_WHAT IS BEING ASKED:_
Search the material for the string "space" and reply with how many lines contain it, nothing else.

_DATASET ENTRIES:_

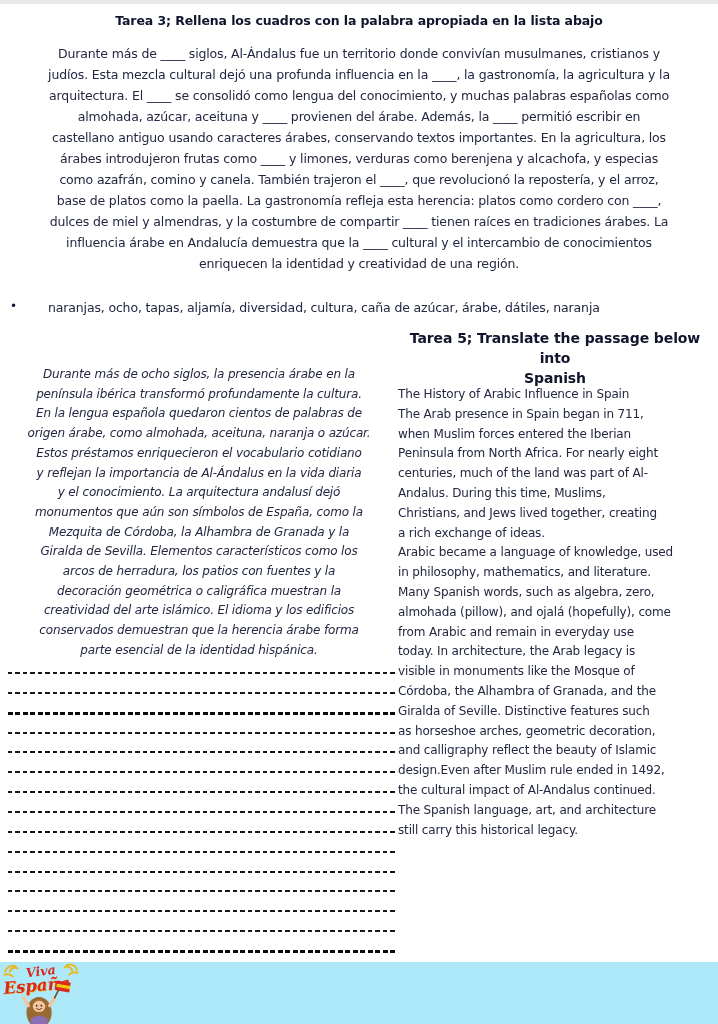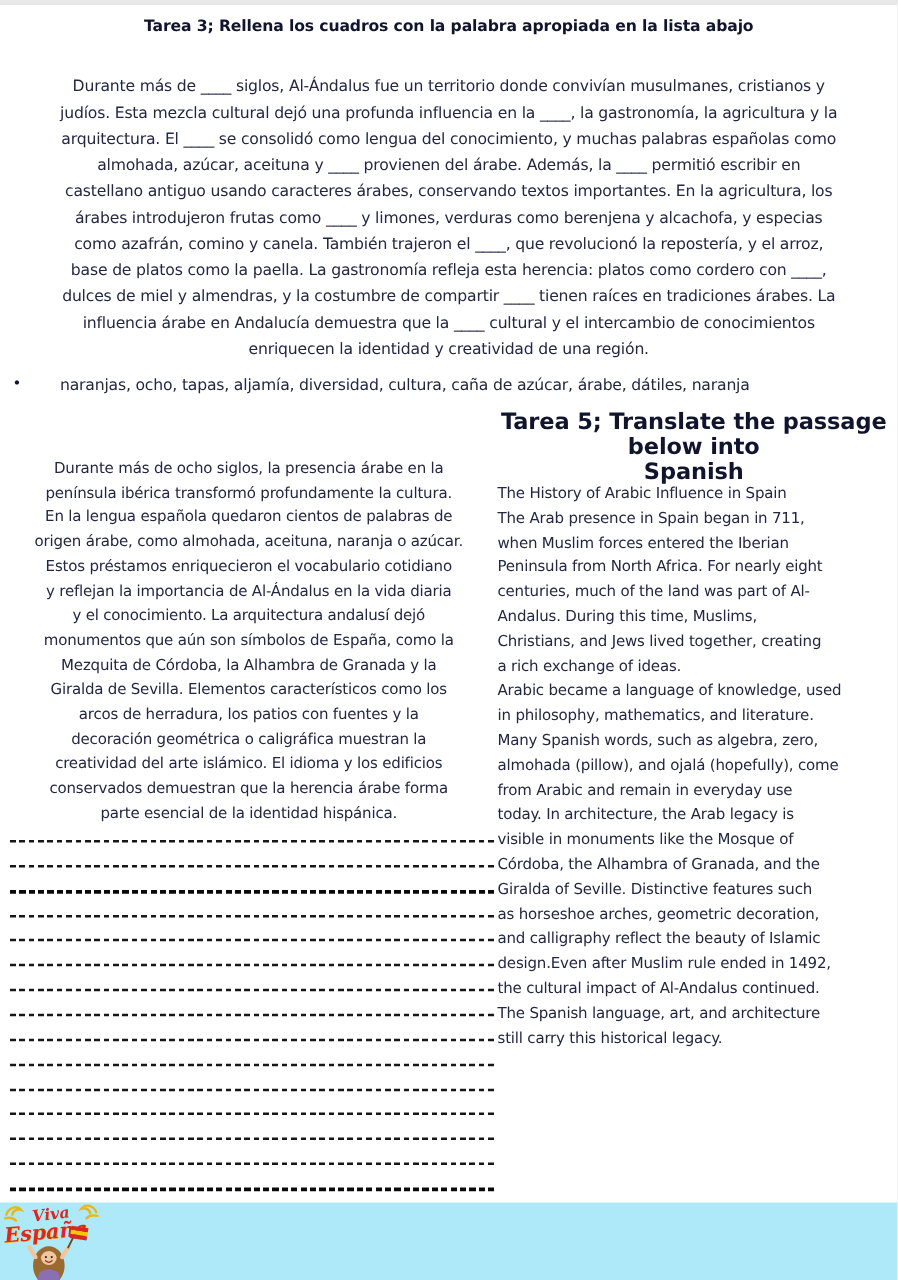--- a/index.html
+++ b/index.html
@@ -12,48 +12,48 @@
     color:#232741;
     overflow:hidden;
   }
 
   .t3-title {
     position:absolute; top:9px; left:0; width:718px;
     font-size:12.5px; font-weight:bold; color:#10142c;
     text-align:center; letter-spacing:-0.1px;
   }
   .t3-passage {
-    position:absolute; top:54px; left:4px; width:710px;
+    position:absolute; top:39px; left:4px; width:710px;
     font-size:12.5px; line-height:21px; letter-spacing:-0.15px;
     text-align:center; white-space:pre-line;
   }
   .word-bank-row { position:absolute; top:295px; left:0; width:718px; height:18px; }
   .word-bank-bullet {
     position:absolute; left:10px; top:0;
     font-size:12px; color:#10142c;
   }
   .word-bank-text {
     position:absolute; left:48px; top:1px;
     font-size:12.5px; letter-spacing:-0.15px;
   }
 
   .t4-title {
     position:absolute; top:324px; left:8px; width:382px;
     font-size:12.5px; font-weight:bold; color:#10142c;
     text-align:center; letter-spacing:-0.1px;
   }
   .t5-title {
     position:absolute; top:324px; left:398px; width:314px;
-    font-size:18px; font-weight:bold; color:#10142c;
+    font-size:14px; font-weight:bold; color:#10142c;
     text-align:center; white-space:pre-line; line-height:20px; letter-spacing:-0.1px;
   }
   .t4-passage {
     position:absolute; top:361px; left:8px; width:382px;
     font-size:12px; line-height:19.7px; letter-spacing:-0.15px;
-    text-align:center; white-space:pre-line;
+    text-align:center; white-space:pre-line;font-style:italic;
   }
   .t5-passage {
     position:absolute; top:381px; left:398px; width:314px;
     font-size:12px; line-height:19.8px; letter-spacing:-0.15px;
     white-space:pre-line;
   }
 
   .answer-lines {
     position:absolute; top:668px; left:8px; width:388px; height:292px;
   }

_SOLUTION:_
5